Se ha corrido la voz de que Jesús tiene el poder de curar y expulsar demonios y la ciudad entera, llevando a sus enfermos, va a buscar al Señor. Qué escena tan conmovedora. Envueltos en las primeras sombras de la noche, todas aquellas buenas gentes, familias enteras, llevando a los suyos que sufren, se encaminan hacia la casa de Simón y Andrés que, en aquella oscuridad, era como un faro de luz y de esperanza, que les atraía porque allí está el nuevo Rabbí que ha venido a la ciudad, y acuden a Él con la ilusión de poder volver a sus casas conversando alegremente con sus familiares ya sanos.
Y en esa puesta del sol del último día de la semana comienza ya a advertirse el resplandor del Reino de Dios que está irrumpiendo con fuerza. Ese Reino de Dios irá creciendo, hasta que llegue el día en que Cristo «entregue a Dios Padre el Reino, después de haber destruido todo Principado, Dominación y Potestad. Porque debe Él reinar hasta que ponga a todos sus enemigos bajo sus pies. El último enemigo en ser destruido será la Muerte... Y, cuando hayan sido sometidas a Él todas las cosas, entonces también el Hijo se someterá a Aquel que ha sometido a Él todas las cosas, para que Dios sea todo en todo» 2.
Pero falta tiempo y, como enseguida nos va a explicar Jesús con unas parábolas preciosas, el Reino de Dios va a crecer despacio.
Jesús curó a muchos enfermos y expulsó muchos demonios; y el evangelista nos dice: «Y no dejaba hablar a los demonios, pues le conocían». Esa mañana, en la sinagoga, había un hombre poseído por un espíritu inmundo que, al ver a Jesús, se puso a gritar: «“¿Qué tenemos nosotros contigo, Jesús de Nazaret? ¿Has venido a destruirnos? Sé quién eres tú: el Santo de Dios”». Jesús no se molesta en contestarle –sería dejarse llevar a una dialéctica que a nada conduce–; se limita a ordenarle: «“Cállate y sal de él”» Al demonio no le queda más que obedecer, lo que hace muy contra su voluntad: «Y, agitándolo violentamente, el espíritu inmundo dio un fuerte grito y salió de él» 3.

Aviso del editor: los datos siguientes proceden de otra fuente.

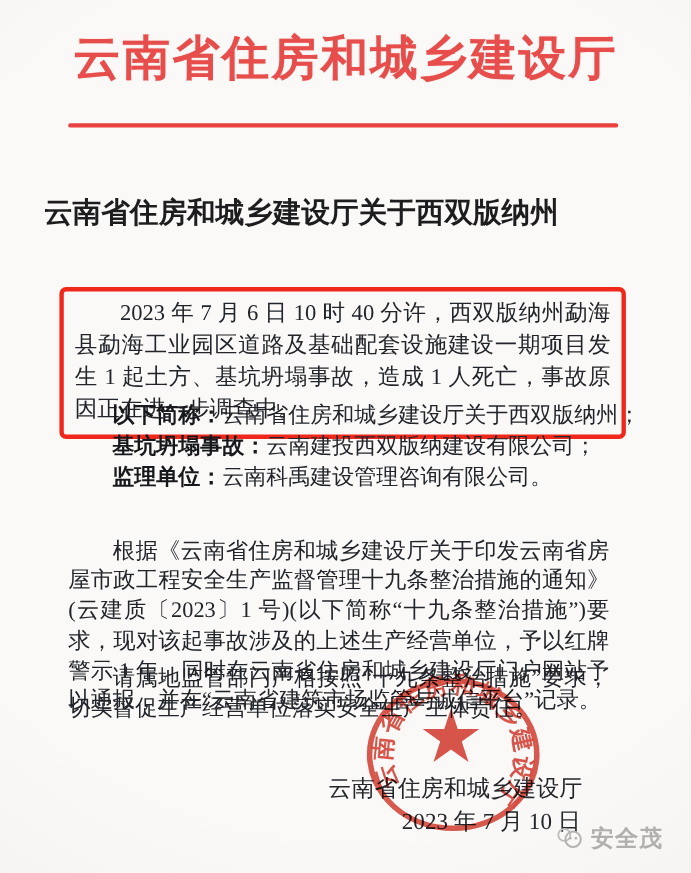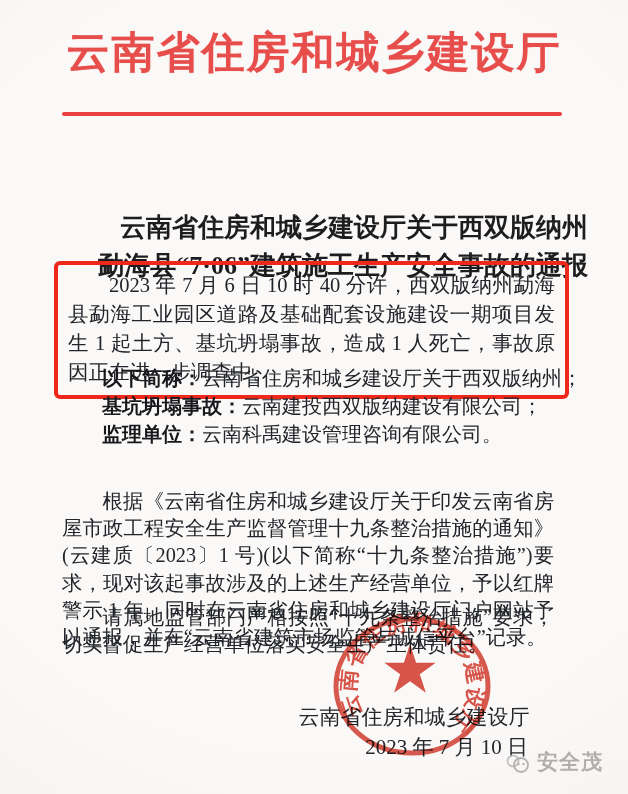"云南省住房和城乡建设厅关于西双版纳州" .doc-title { margin-top: 34px -> none; text-align: right -> left }
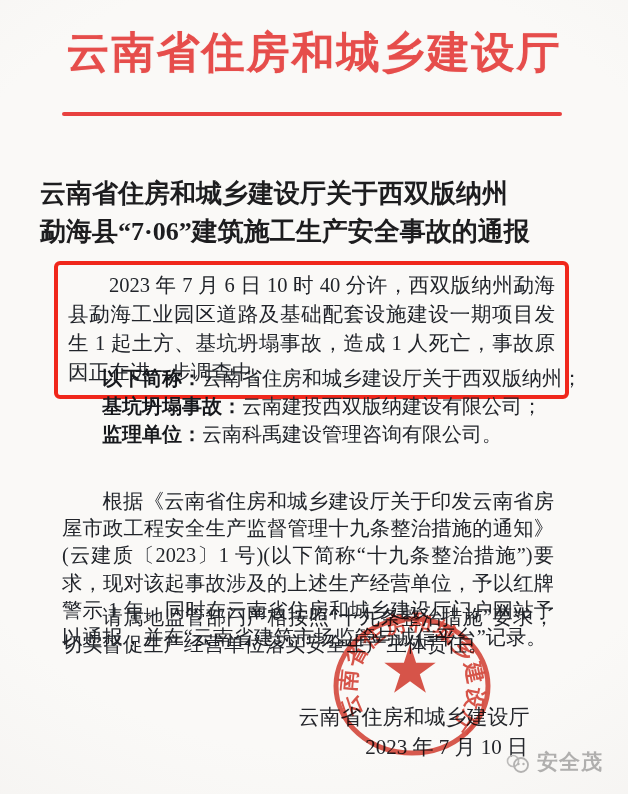"勐海县“7·06”建筑施工生产安全事故的通报" div { html: <div>勐海县“7·06”建筑施工生产安全事故的通报</div> -> none }
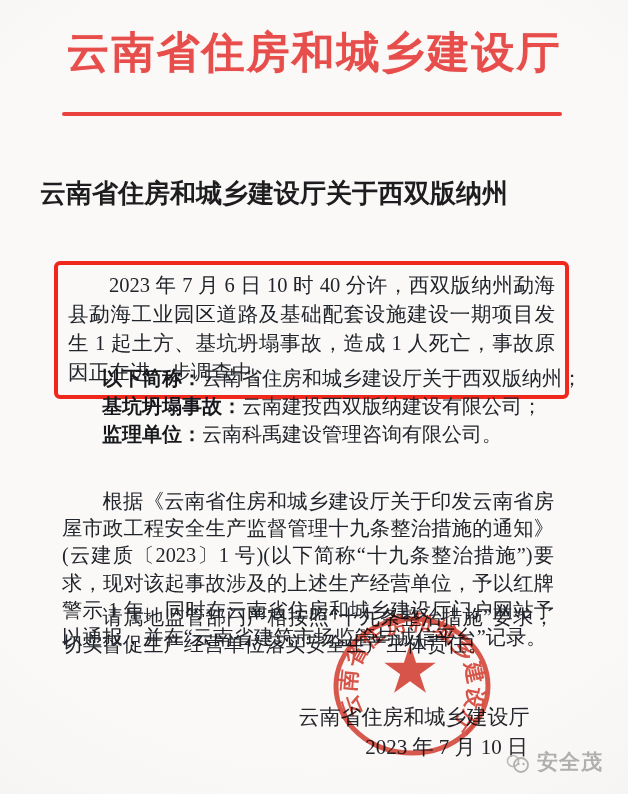"安全茂" .watermark { align-items: flex-end -> center }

Jesús no quiere nada con los demonios. Tampoco quiere crear falsas expectativas sobre su persona, y que aquellas gentes interpren su poder en un sentido nacionalista y bélico –que era lo que estaba en el ambiente con relación al Mesías–. Jesús decidirá cuándo, dónde, y cómo se dará a conocer como Rey Mesías. Lo hará con la entrada en Jerusalén montado en un pollino, pocos días antes de ser entronizado en la Cruz. Allí ya no habrá equívocos.
Si el espíritu inmundo en la sinagoga se fue dando un fuerte grito, sería digno de ser oído el griterío de aquelarre de los demonios escapando en la noche. Se presagia ya el amanecer de un nuevo día, de un mundo nuevo.
Citas: 1 Rom 14,7s; 2 1 Cor 15,24s; 3 Mc 1,24s.